Considering upgrading the light that came with my 75 gallon mbuna tank. It's the Marineland regular LED and it's only 36". So I'd like a 48" light. I'm leaning toward the Current-USA Satellite plus. Seems to offer more control over the color and brightness. Have heard good things about Finnex Stingray as well. I do have Java Ferns in the tank.

Thanks,

Mike


----------



## caldwelldaniel26 (Jun 11, 2017)

I wouldn't worry about having a plant growing light because the mbuna will more than likely tear up any vegetation at some point. I never had good luck with plants lol. Adjustability is a good thing though, I have the fluval Aquasky LED's and they have been great for the past couple of years


----------



## Reddog1970 (Dec 15, 2016)

I know the fish have only been in a few weeks but so far they haven't touched the Java Ferns.
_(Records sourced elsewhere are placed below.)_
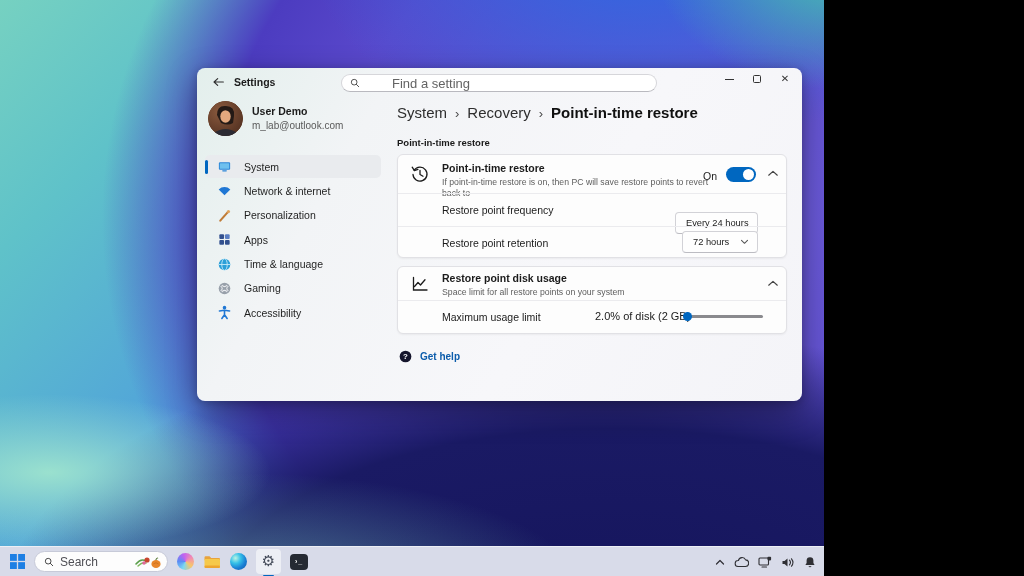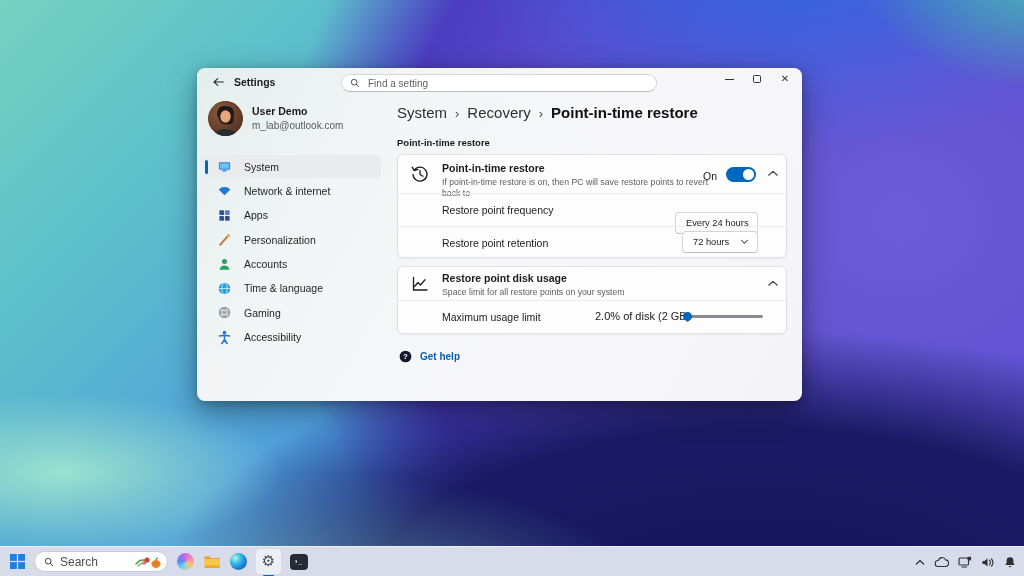"Settings" .stage { width: 1024px -> 824px }
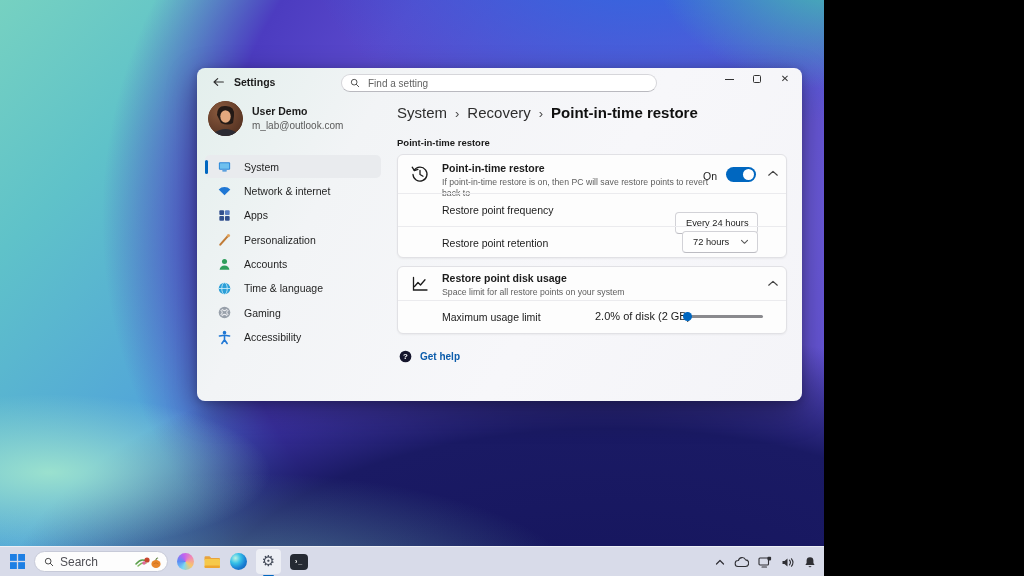"Find a setting" .search-box input { font-size: 10px -> 13px; margin-left: none -> 24px }
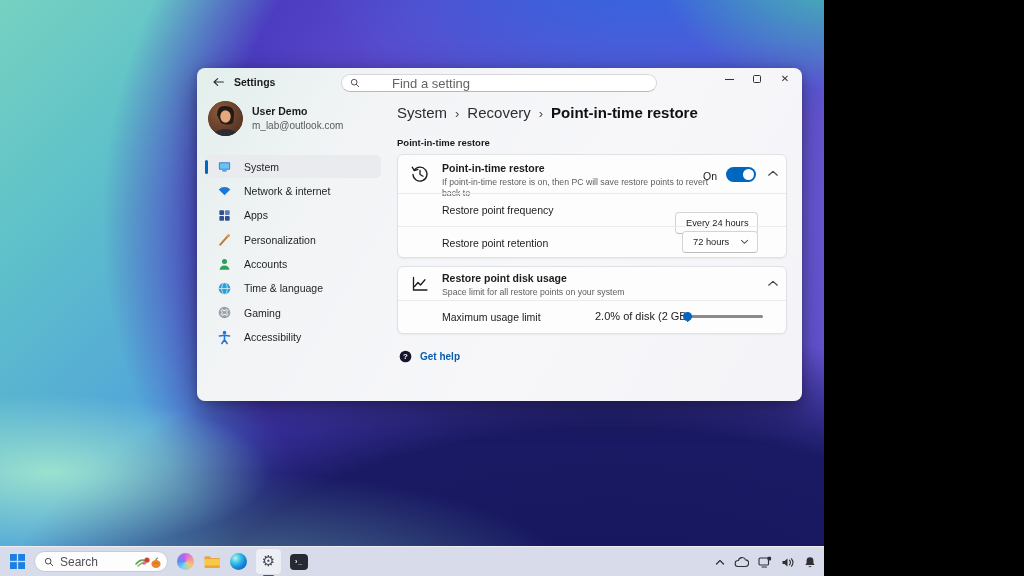"Apps" div.nav-item { order: before "Personalization" -> after "Personalization" }
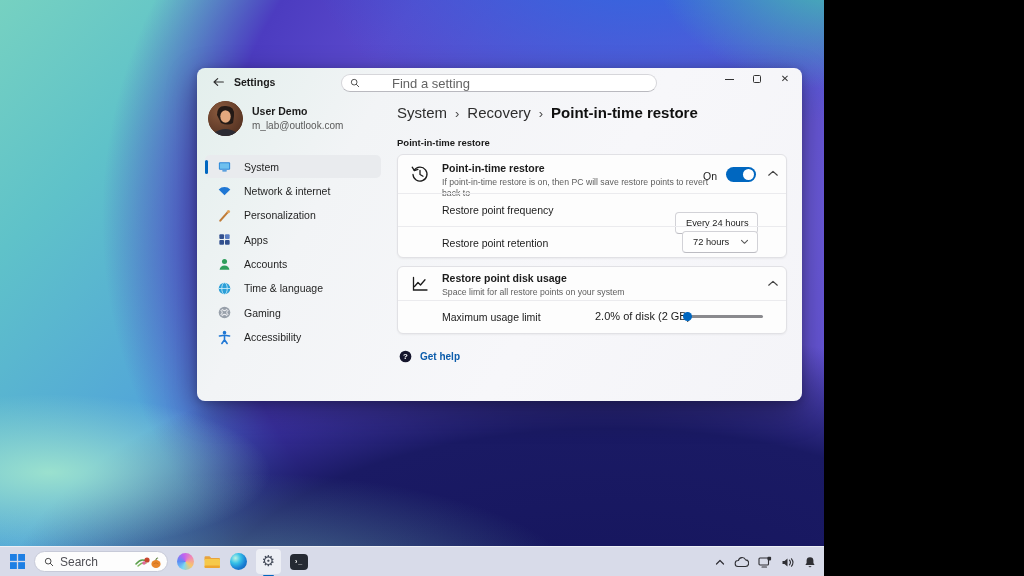"Accounts" div.nav-item { html: <div> <svg> <circle></circle> <path></path> </svg> <span>Accounts</span> </div> -> none }
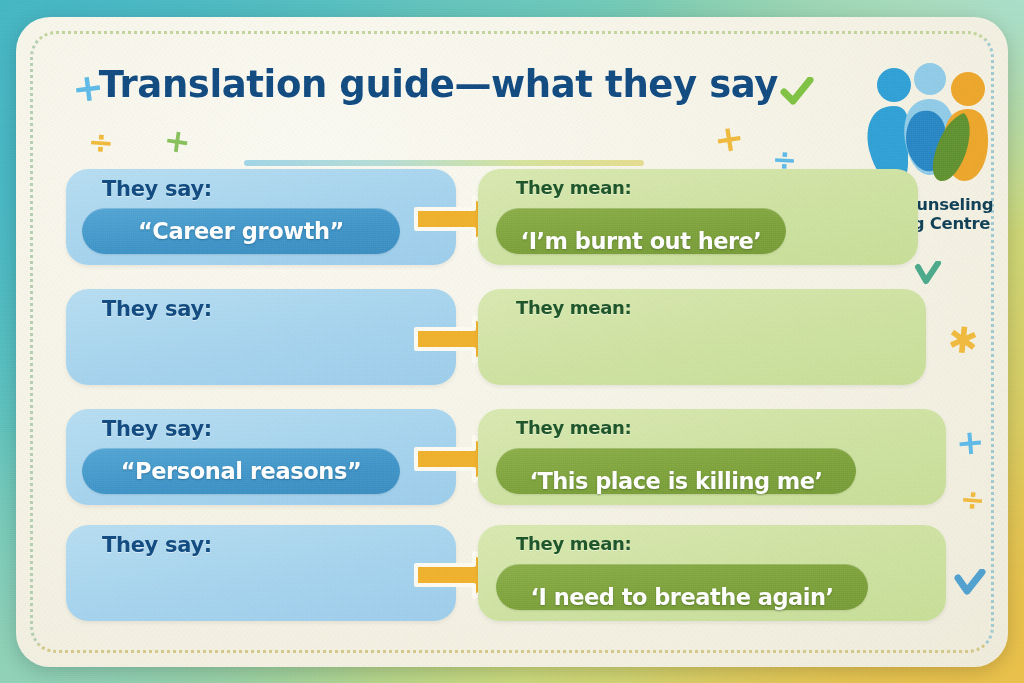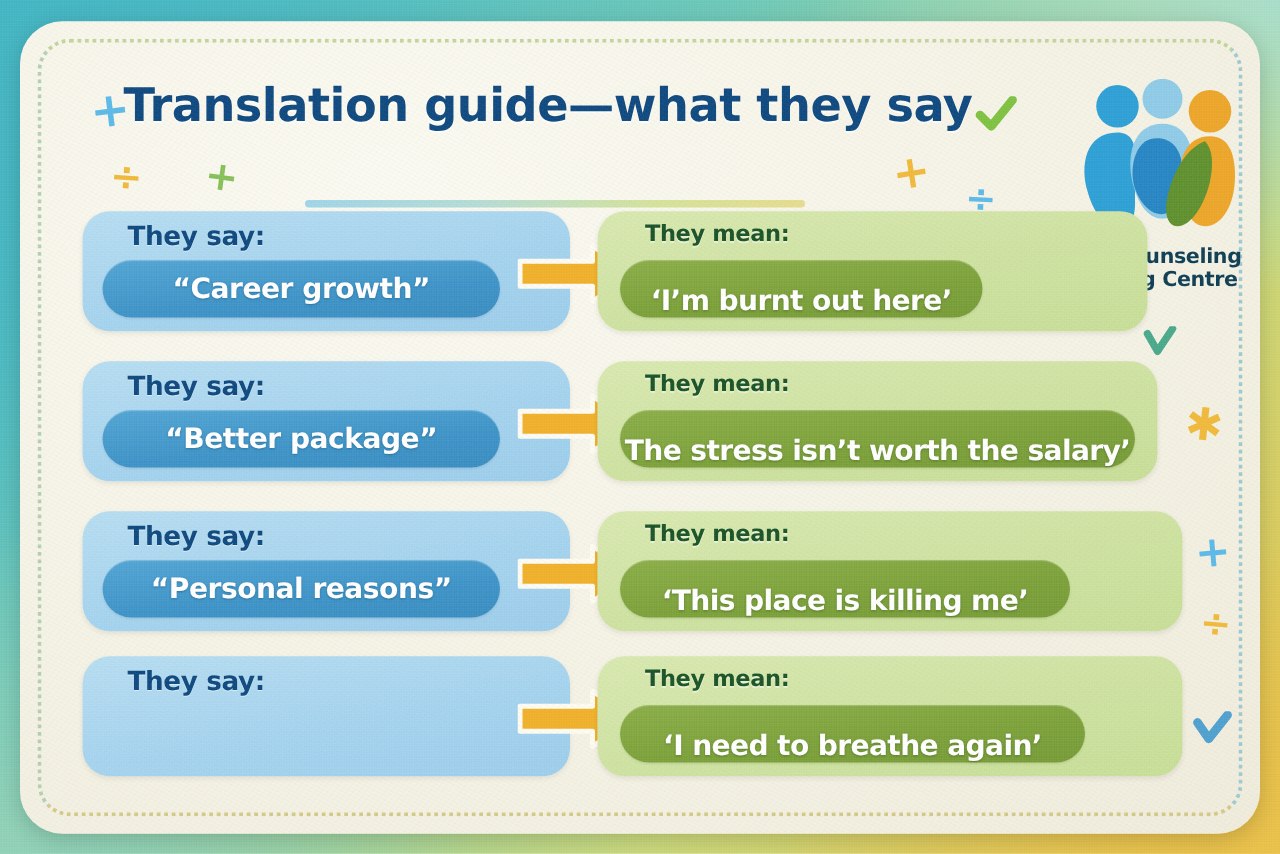"“Better package”" div.say-pill { html: <div> <span>“Better package”</span> </div> -> none }
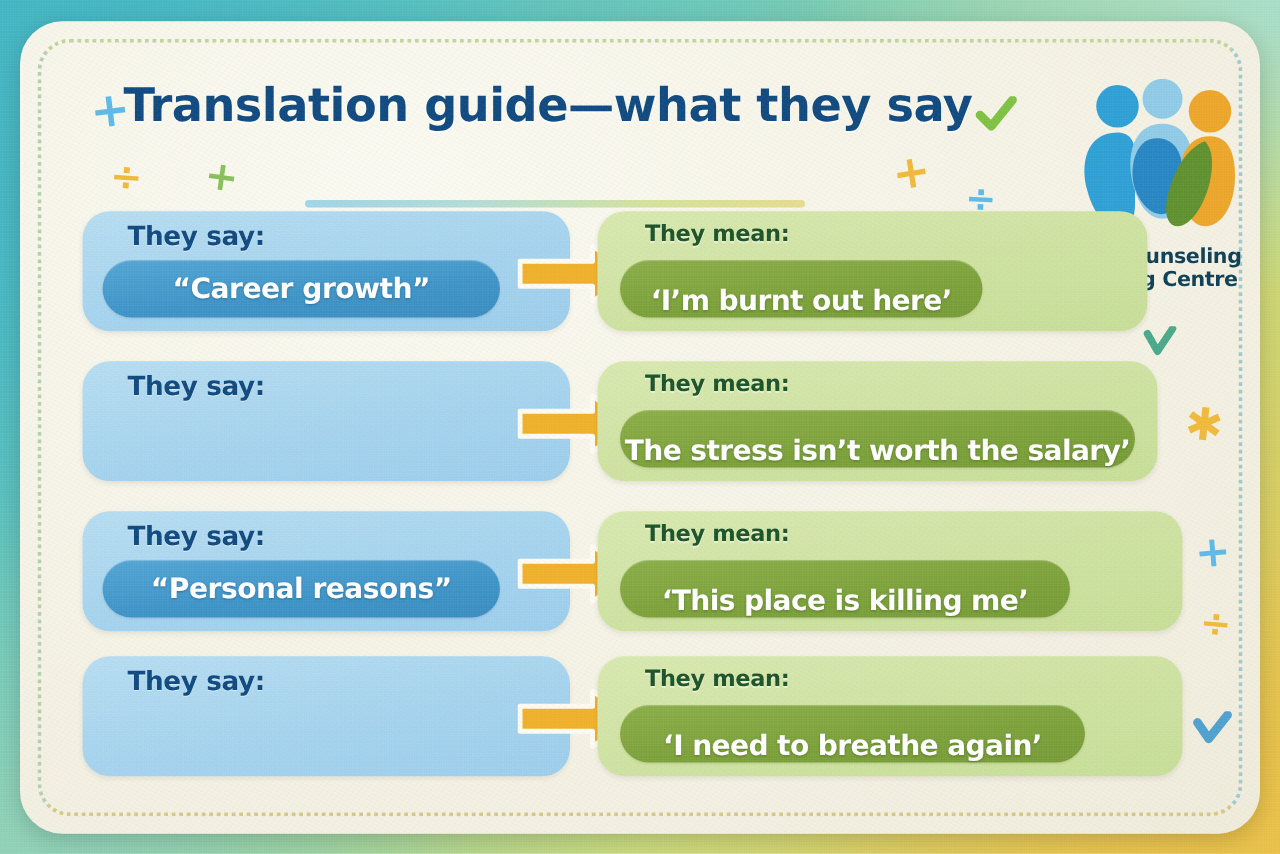"The stress isn’t worth the" div.mean-pill { html: <div> <span>The stress isn’t worth the salary’</span> </div> -> none }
Keeping my fingers crossed!


----------



## caldwelldaniel26 (Jun 11, 2017)

Well java ferns are considered a "low light plant" so it should be okay with whatever you use. I had a heavily planted 110 gallon tank and it was a huge PITA lol. CO2, lighting, nutrients, trimming etc got to be more work than I had time for.


http://imgur.com/Avsk6


----------



## Reddog1970 (Dec 15, 2016)

It looked great though. I like the look of the Fluval Aquasky. Now i'm thinking either the Fluval or the Current-USA plus. I've also checked out the Aqueon Optibright plus. Too many choices.


----------



## Reddog1970 (Dec 15, 2016)

caldwelldaniel26 said:


> I wouldn't worry about having a plant growing light because the mbuna will more than likely tear up any vegetation at some point. I never had good luck with plants lol. Adjustability is a good thing though, I have the fluval Aquasky LED's and they have been great for the past couple of years


Do you have the ramp timer as well? if so do you like it. I think i'm going with the fluval


----------



## caldwelldaniel26 (Jun 11, 2017)

No, I just have them hooked up to a timer to turn on and off. When I had the planted tank I was using the Finnex 24/7 plus, which had a 24 hr lighting cycle


----------